Pero no la dejas acabar ahí. La tumbas boca arriba, abres sus piernas fuertes de tanto gym. Su panocha depilada reluce, labios hinchados y jugosos. Metes dos dedos, siente lo chorreante que está, tibia y resbalosa. "¡Ay, wey, métemela ya! No mames", suplica, sus uñas clavándose en tus hombros. Entras despacio, centímetro a centímetro, sintiendo cómo sus paredes te aprietan, pulsando. El roce es eléctrico, piel contra piel sudada, el slap slap de caderas chocando como palmas en una fiesta.
La intensidad sube. Cambian posiciones: ella encima, cabalgándote como jinete en charrería, sus tetas botando hipnóticas. Agarras su culo, aprietas las nalgas firmes, mientras ella gime "¡Más duro, pendejo! ¡Cógeme como anoche!". Sudor gotea de tu frente al valle de sus pechos, salado en tu boca cuando lo lames. Internamente luchas:
Quiero durar, pero su chocha me aprieta tanto que voy a explotar. Respira, carnal, hazla venir primero.Aceleras el ritmo, tu pulgar en su clítoris hinchado, frotando círculos. Sofia tiembla, grita "¡Me vengo, cabrón! ¡Sííí!", su cuerpo convulsionando, jugos calientes empapando tus bolas.
La volteas a perrito, su posición favorita. El espejo de la pared refleja todo: su cara de placer retorcido, tu verga entrando profunda, el brillo de fluidos. El olor a sexo crudo domina ahora, mezclado con su perfume desvaneciéndose. Le jalas el pelo suave, ella empuja hacia atrás, "¡Dame todo, amor!". Sientes el orgasmo construyéndose en tus huevos, una presión ardiente. Gruñes, embistes fuerte, y explotas dentro de ella, chorros calientes llenándola mientras ella aprieta para ordeñarte hasta la última gota.
Acto tres: el afterglow.

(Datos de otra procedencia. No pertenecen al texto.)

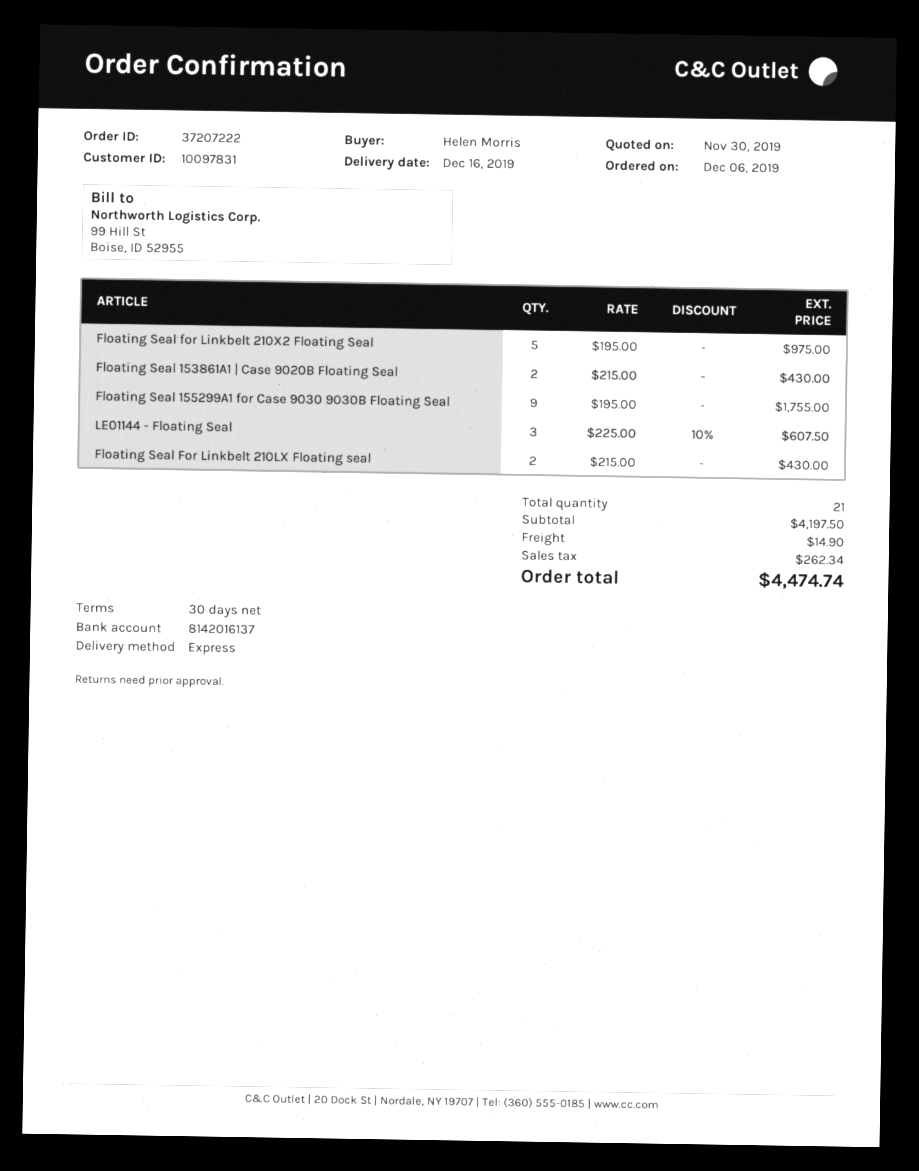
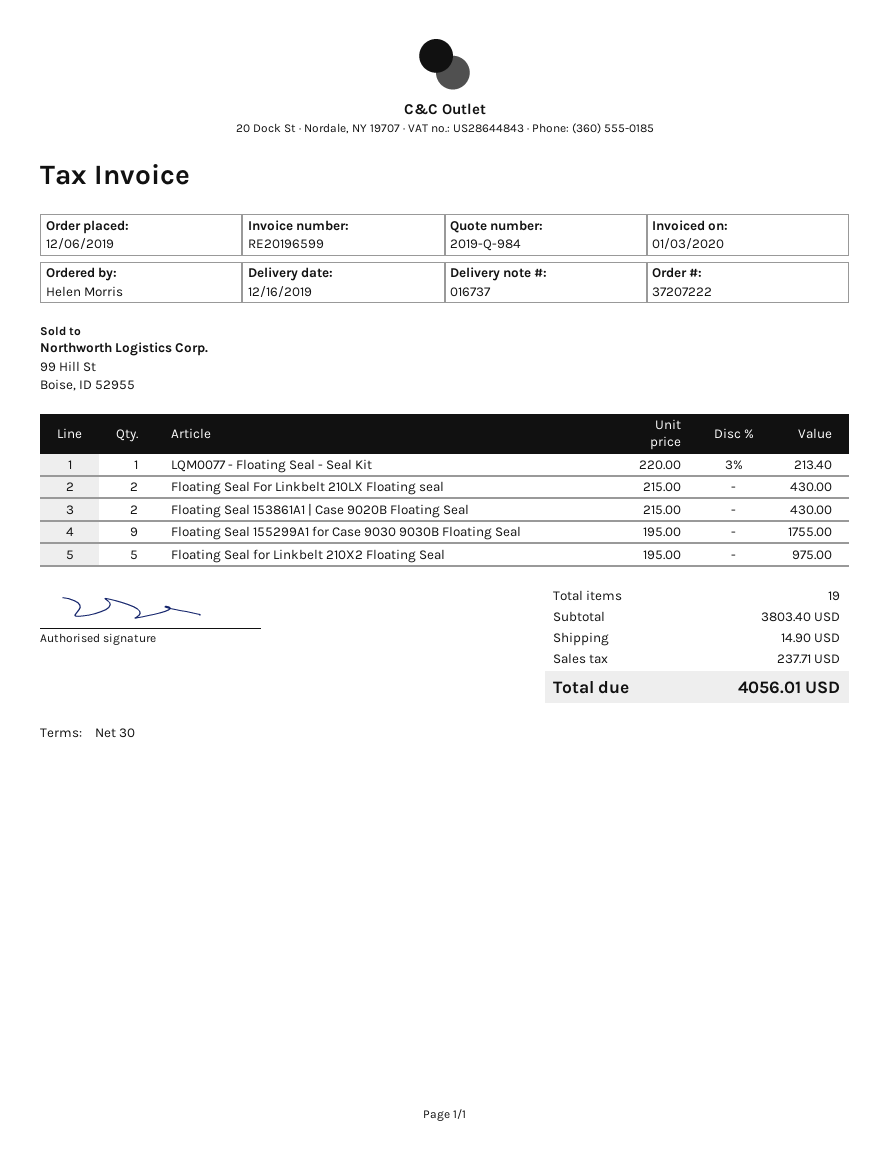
LE01144 - Floating Seal: 3 x 225.00 - 10% = 607.50 -> none
LQM0077 - Floating Seal - Seal Kit: none -> 1 x 220.00 - 3% = 213.40
total quantity: 21 -> 19
subtotal: 4197.50 -> 3803.40
tax: 262.34 -> 237.71
total: 4474.74 -> 4056.01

Se derrumban juntos, jadeando, piel pegajosa y palpitante. Sofia se acurruca en tu pecho, su corazón latiendo contra el tuyo como tambores sincronizados. Besas su frente, sabor a sudor dulce. "Olvídate de ese pinche archivo, wey. Esto es lo chido de verdad", murmura ella, riendo bajito. Afuera, la noche cae sobre la Condesa, luces de neón parpadeando, pero aquí dentro todo es calma tibia.
Te levantas por agua, regresas con dos chelas frías. Se las toman desnudos en la cama, hablando pendejadas sobre la compu. "Mañana lo arreglo, pero por lo pronto, hagamos otro video", propone ella con guiño. Asientes, sintiendo esa conexión profunda, más allá del puro placer físico. El error del archivo fue lo mejor que pudo pasar: te trajo de vuelta al cuerpo real, al calor vivo de Sofia. Y mientras se duermen enredados, sabes que esto es el verdadero copy-paste de la vida: duplicar el placer una y otra vez.